Least-Squares fitting of King's Equation

[BowlingSuperior]

Homework Statement

A hot wire is placed in a region of mass air flow. There is a current on the wire causing it (wire) to heat up. The current is regulated such that the wire temperature is constant.

Measurement of current on the wire is related to the mass airflow by King's Equation.

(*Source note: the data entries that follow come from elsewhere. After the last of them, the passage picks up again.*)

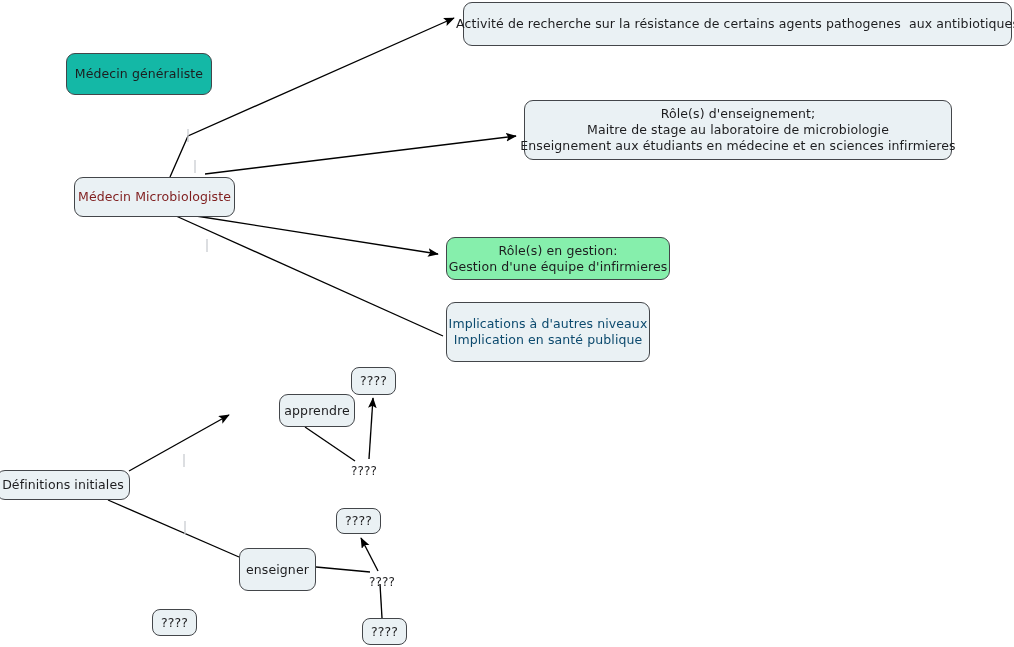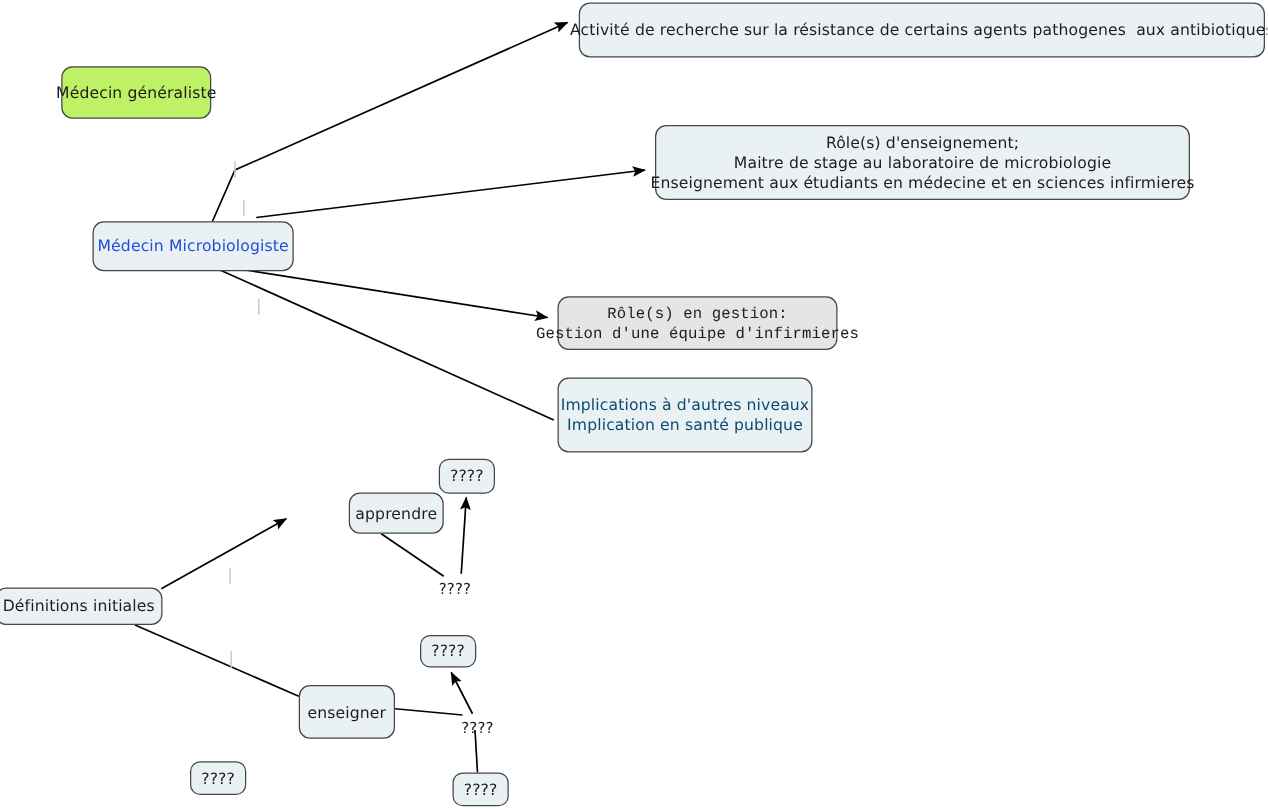"Médecin généraliste" div.node { background: #bef264 -> #14b8a6; left: 49px -> 66px; width: 120px -> 146px }
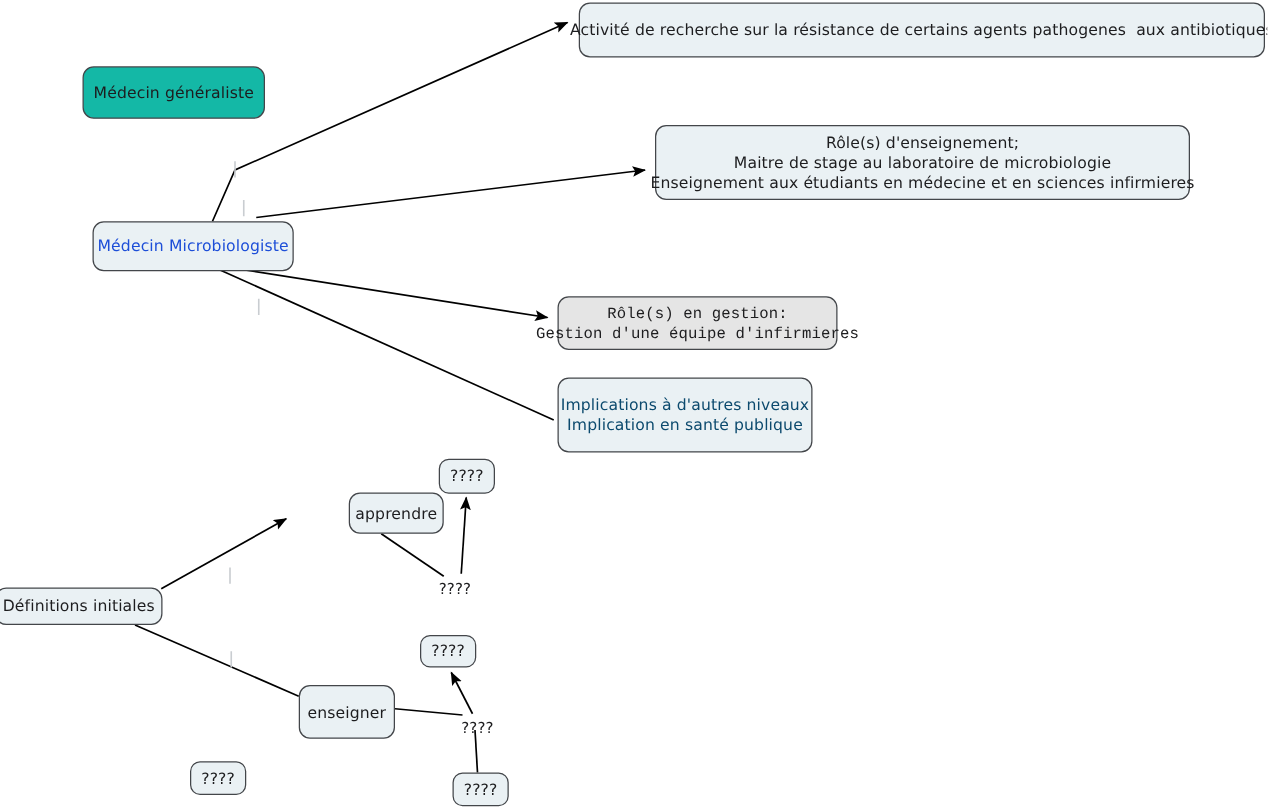"Médecin Microbiologiste" div.node { color: #1d4ed8 -> #7f1d1d }
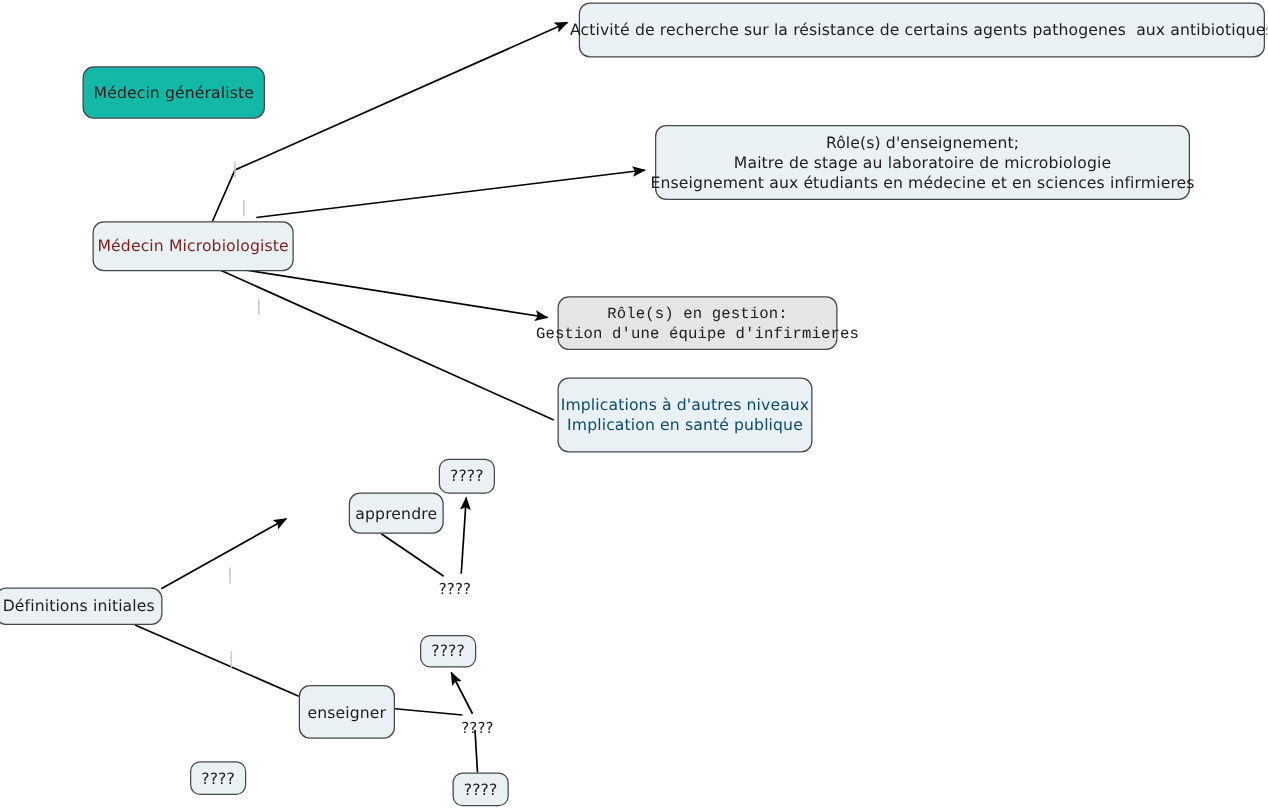"Rôle(s) en gestion:" div.node { background: #e5e5e5 -> #86efac; font-family: Liberation Mono, monospace -> none }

The goal is to perform a least-squares solution of measured data in order to determine coefficients of Kings equation.

Homework Equations

King's Equation: output = a + b * flow ^c

with a, b, and c coefficients to be determined.

The Attempt at a Solution

Solve equation using linear least-squares. Problem is the flow raised to the "c" coefficient. Linearization of the equation *may* be the answer? Otherwise using something like Levenberg-Marquardt's non-linear method?

 

[hotvette]

Yep, it's a non-linear problem. Solution method depends on how many data points you have. If it is 3, then you could solve using linearization (Newton Raphson perhaps, see link in my footer). But if you have a least squares situation (i.e n > 3), then non-linear least squares using Levenberg-Marquardt would be perfectly applicable (also see link in my footer).

 

[BowlingSuperior]

Yep, it's a non-linear problem. Solution method depends on how many data points you have. If it is 3, then you could solve using linearization (Newton Raphson perhaps, see link in my footer). But if you have a least squares situation (i.e n > 3), then non-linear least squares using Levenberg-Marquardt would be perfectly applicable (also see link in my footer).

Thanks for the feedback and confirmation!

BTW - what software package did you use to generate the 2-page tutorials? They look excellent!

- Bruce

 

[hotvette]

what software package did you use to generate the 2-page tutorials? They look excellent!

- Bruce

Thanks! I used Excel, Powerpoint, and a bit-map capture utility.